One could say that embarking on a trek through the Yorkshire Dales is rather like one’s journey through life itself. A life-journey in microcosm. Never one to waste a good metaphor, I often say it even if that requires shamelessly stretching the analogy.
A few weeks back I walked up Fountains Fell. It was a ‘recce’ for a larger walk later in the year. The first part of the walk was along the Pennine Way and was well marked. Nevertheless, it was very cold, very damp and, as I ascended, increasingly foggy. By the time I was near the top I could only just see the signs telling me to stick to the footpath or risk disappearing down a disused mine shaft.
Life is hazardous, I thought.
I do a lot of thinking when I walk, particularly when I’m out alone. Of course, I don’t spend the whole time navel-gazing; I do also take in the view and, if I’m walking with friends, I try not to appear overly anti-social. But, many’s the time when I’ve come off the hillside having cleared my head and gained a new perspective on a problem. I’ve plotted a new course of action. I’ve decided which way I’m going next. It may turn out to be the wrong way but at least I’m moving and not just standing around in the fog feeling miserable.
To reach the summit of Fountains Fell – and tick that Hewitt off my list – I needed to leave the main path. Near the summit there was a smaller path to the left which led to one of the aforementioned mine shafts before appearing to peter out.

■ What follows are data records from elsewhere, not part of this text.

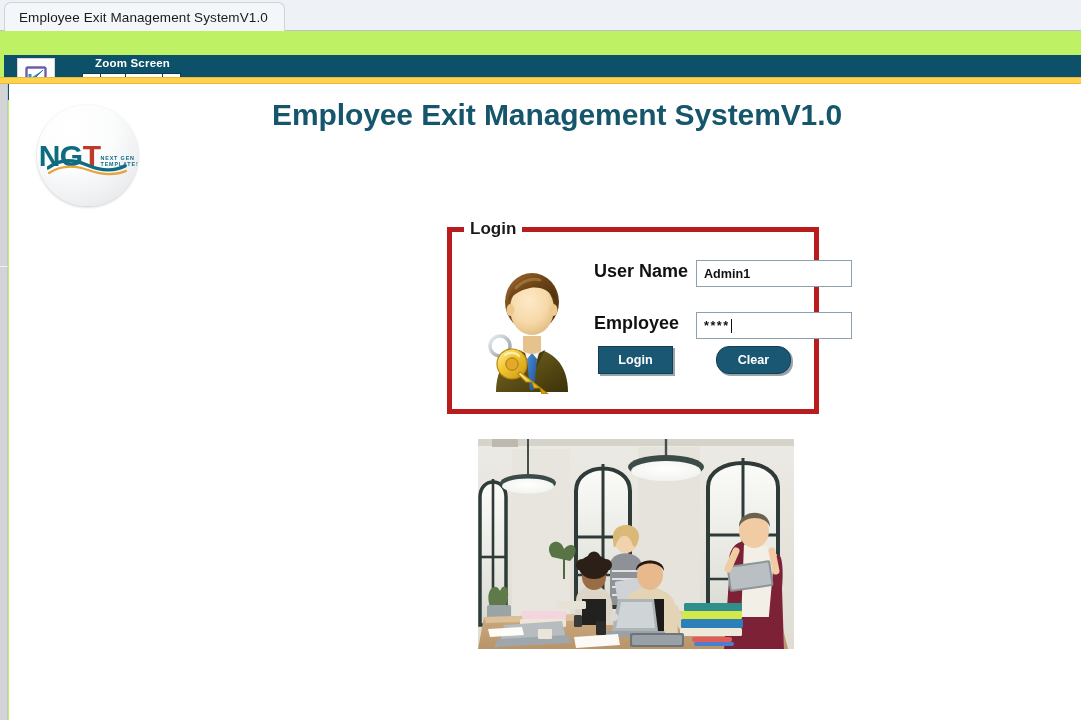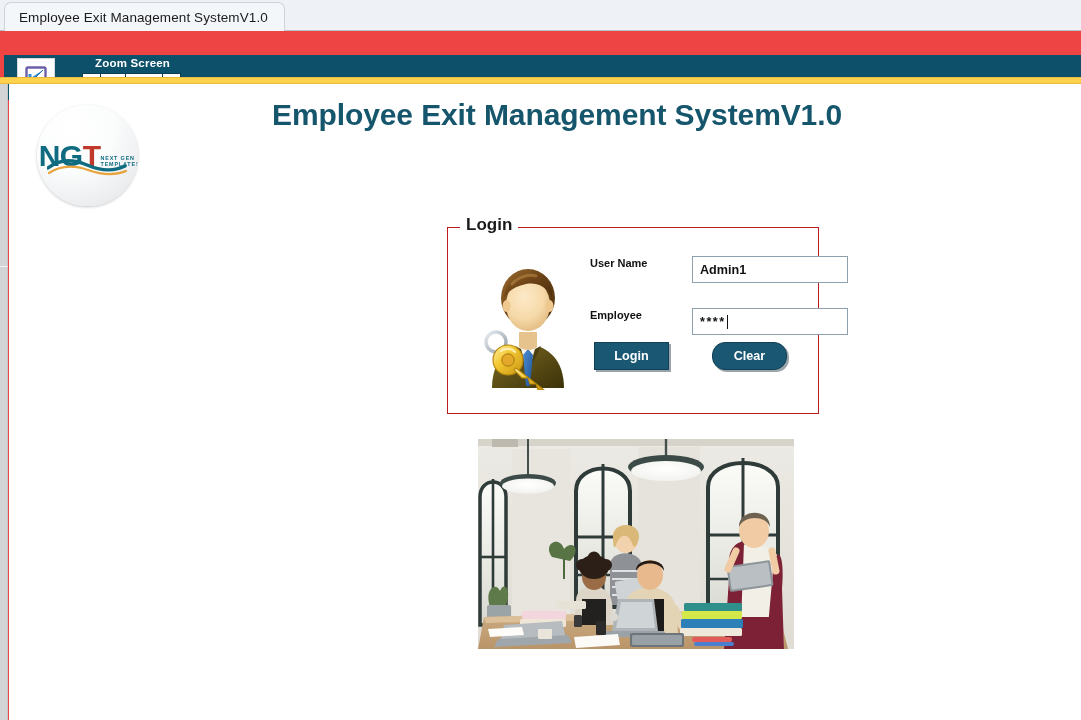"Employee Exit Management SystemV1.0" #app { background: #ef4444 -> #bef264 }
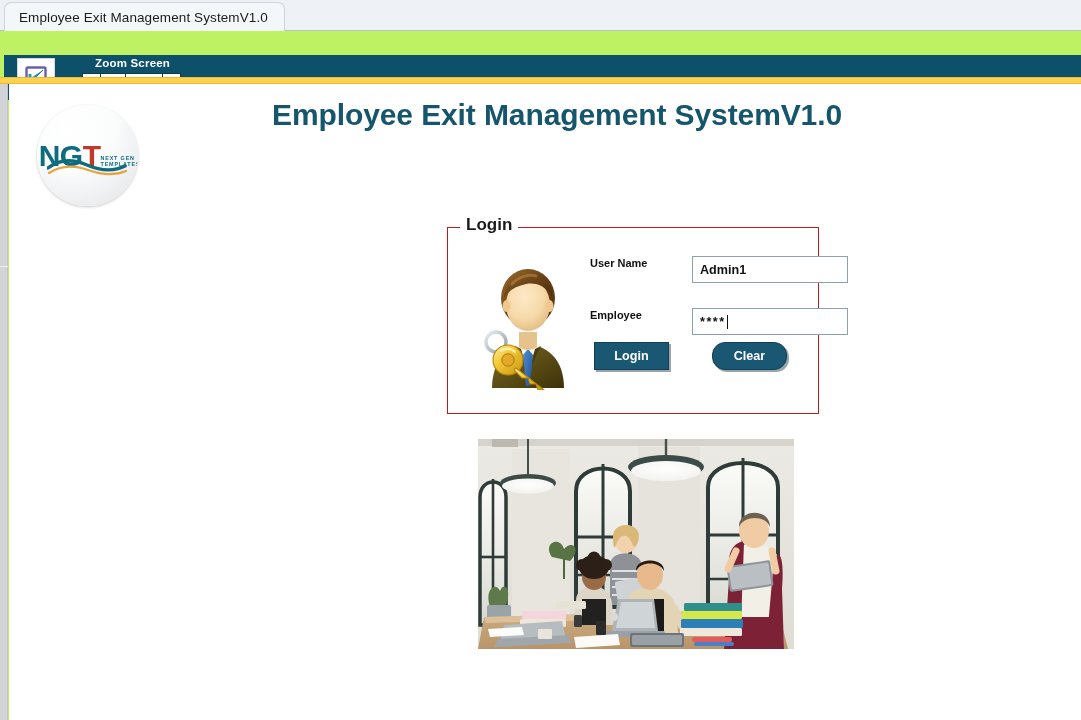"Login" .login-box { border: 1px solid #b91c1c -> 5px solid #b91c1c }
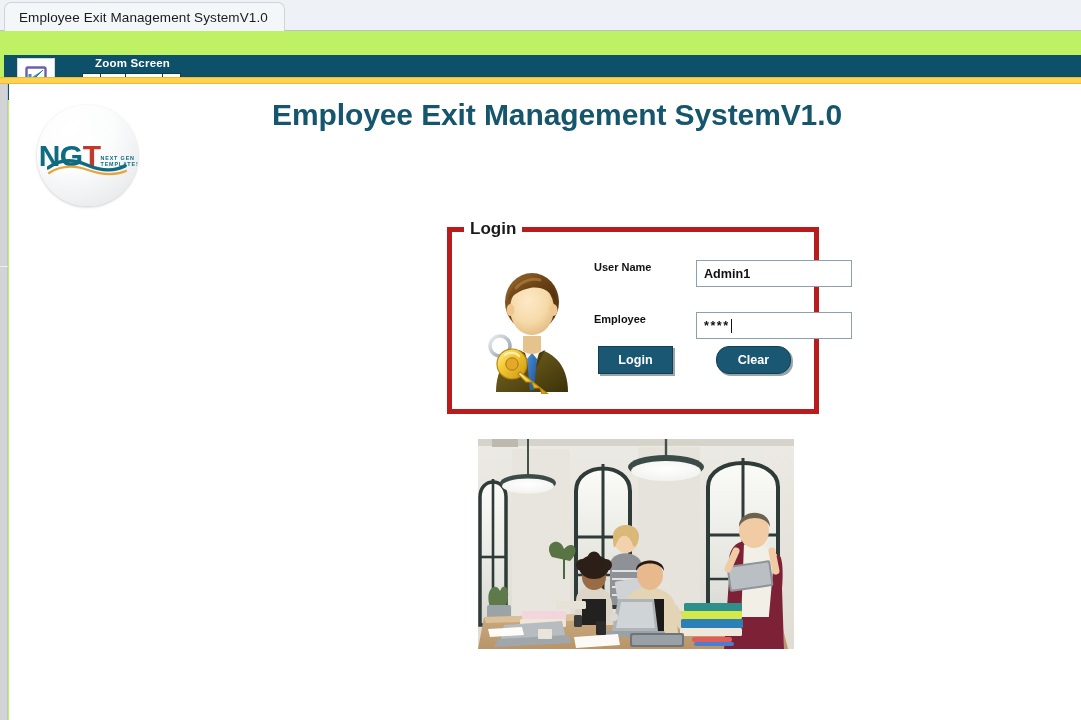"User Name" .field-label { font-size: 11px -> 18px }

And there was a sign post. It was literally just a post, lacking any actual signs. Presumably they had perished over repeated Yorkshire winters. Either that, or a wry-humoured park ranger had placed the signless post there as if to say: if you’re not content with the path you’re on then you need to find your own way.
The mine shaft had a fence around it. Were there others and were they fenced off too? I questioned whether continuing over the barren hilltop moorland alone in this weather was entirely sensible. Come on, I thought, it was only Fountains Fell, not the Matterhorn. The risk of death was only slight. Hmm! Was it a Yorkshireman who told me if you’re spending too much time worrying about death, you’ve probably not got enough else to worry about.
So I turned back. Obviously, on that hill on that day all the signs were telling me to go home and have a nice cup of tea.